_WHAT TO PRODUCE:_ Your task is to find every line of the listing that includes "Mesh" and copy it.

——————

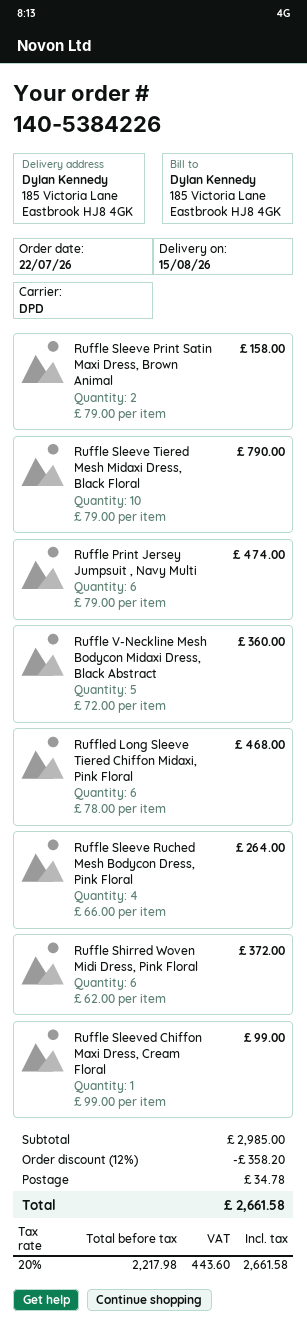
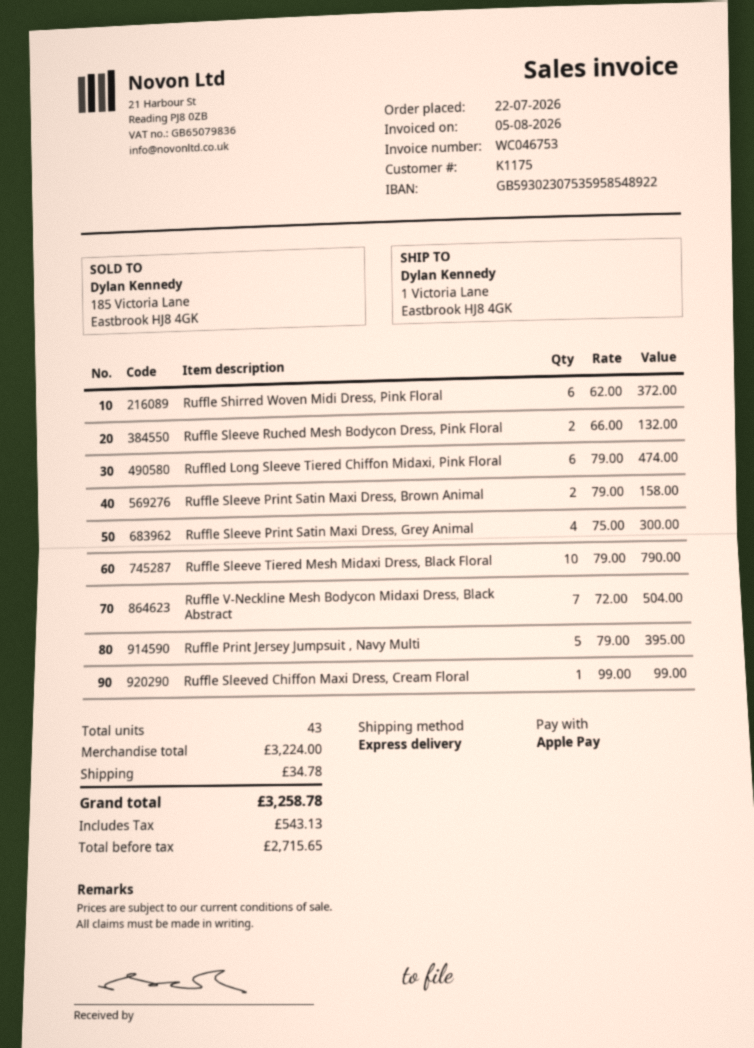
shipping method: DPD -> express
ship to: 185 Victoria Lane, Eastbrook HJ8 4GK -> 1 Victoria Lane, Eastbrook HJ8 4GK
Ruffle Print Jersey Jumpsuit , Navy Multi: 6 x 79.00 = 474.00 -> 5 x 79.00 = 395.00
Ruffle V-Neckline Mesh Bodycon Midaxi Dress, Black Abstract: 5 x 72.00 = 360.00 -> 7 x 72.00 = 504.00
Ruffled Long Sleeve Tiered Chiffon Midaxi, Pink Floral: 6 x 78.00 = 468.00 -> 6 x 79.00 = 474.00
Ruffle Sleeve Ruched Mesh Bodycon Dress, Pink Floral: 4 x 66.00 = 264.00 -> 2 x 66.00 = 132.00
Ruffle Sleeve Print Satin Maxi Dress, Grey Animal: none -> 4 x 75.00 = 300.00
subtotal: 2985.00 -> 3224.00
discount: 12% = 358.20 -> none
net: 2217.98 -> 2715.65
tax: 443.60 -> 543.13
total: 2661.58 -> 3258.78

——————

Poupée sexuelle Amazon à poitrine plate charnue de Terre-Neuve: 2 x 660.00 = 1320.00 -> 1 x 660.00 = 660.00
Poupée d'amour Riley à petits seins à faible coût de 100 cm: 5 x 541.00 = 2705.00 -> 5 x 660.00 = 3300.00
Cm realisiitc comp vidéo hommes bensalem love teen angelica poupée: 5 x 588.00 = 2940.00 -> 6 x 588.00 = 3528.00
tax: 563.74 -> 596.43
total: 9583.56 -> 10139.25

——————

_OUTPUT BELOW:_
Ruffle V-Neckline Mesh Bodycon Midaxi Dress, Black Abstract: 5 x 72.00 = 360.00 -> 7 x 72.00 = 504.00
Ruffle Sleeve Ruched Mesh Bodycon Dress, Pink Floral: 4 x 66.00 = 264.00 -> 2 x 66.00 = 132.00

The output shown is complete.